The influence of the Swiss Italians of Australia—Italian-speaking Swiss from the cantons of Ticino and Grisons and the northern Italians—is still present in the township through the names of its residents, the names of its springs (Locarno) and buildings (Savoia Hotel, Parma House, Perinis, Bellinzona), and the annual Swiss-Italian Festa.

The centre of the Italian-speaking community was the area around the Savoia (Spring Creek) Hotel and the Macaroni Factory. The Savoia is named after the royal family of unified Italy. An Italian reading library was located at the hotel, and pasta was made opposite in Lucini's Macaroni Factory which was also home to the Democratic Club. Lucini's moved from Lonsdale Street, Melbourne in 1865, where they had set up the first pasta factory in Australia in 1864. Vanzetta's bakery supplied bread and Crippa, Perini and the Gervasonis (Yandoit Creek) produced wine.

Renowned landscape artist Victor Zelman lived at Zelman Cottage in Hepburn Springs. It contains a frieze in the main living area of the 360-degree ridgeline view from the cottage.

A local delicacy is bullboar, which is a sausage made from beef, pork, garlic and spices. In 2005, Daylesford Secondary College participated in ABC's Young Gourmets by making bullboars from the Gervasoni and Sartori recipes. It gained media attention over the fate of the pig used. The Bullboar has been named an endangered recipe by the Slow Food Movement.
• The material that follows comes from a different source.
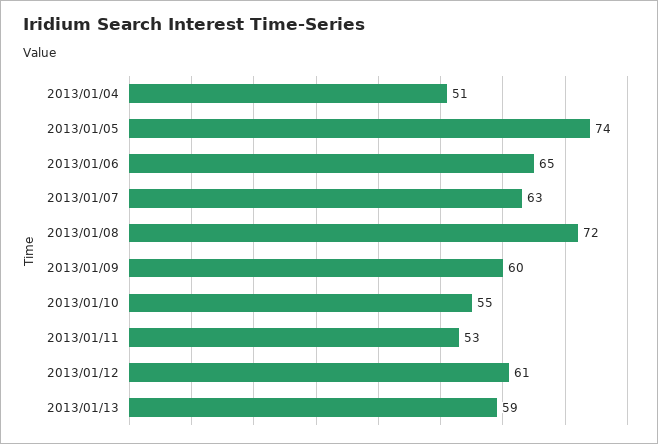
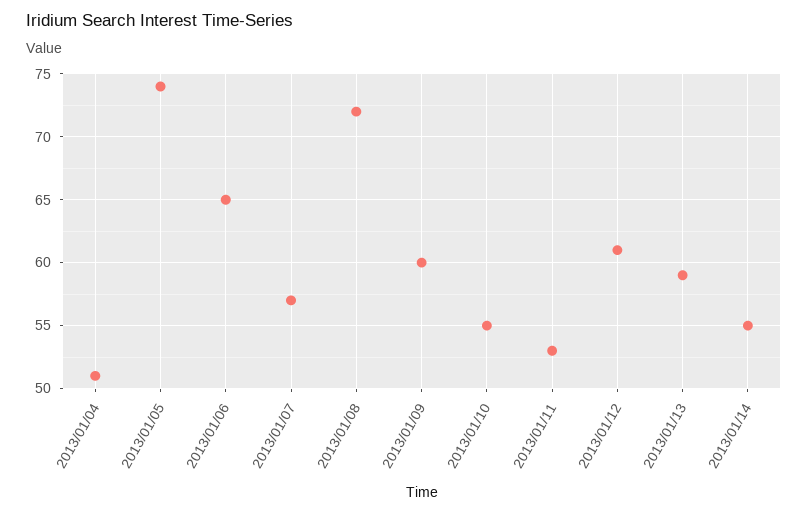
2013/01/07: 63 -> 57
2013/01/14: none -> 55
A book on the Swiss Italians in the region by Clare Gervasoni, entitled Bullboar Macaroni and Mineral Water, details the influence of the Swiss Italians on Hepburn Springs.

In 2007, the Melbourne Immigration Museum featured a display entitled Wine Water and Stone, reflecting the Swiss and Italian heritage of the area.

==Heritage-listed sites==
Hepburn Springs has seven sites on the Victorian Heritage Register: Hepburn Mineral Springs Reserve, including the bathhouse and the pavilion; Hepburn Pool, which was named Victoria's Favourite Built Place in 2004; Parma House; Blowhole Gold Diversion Tunnel, where Chinese miners diverted the Jim Crow Creek; Former Macaroni Factory, which is still owned by the descendants of the Lucini family; Jim Crow Creek Gold Mining Diversion Sluice; and Breakneck Gorge Puddling Site, which is located near the Blowhole.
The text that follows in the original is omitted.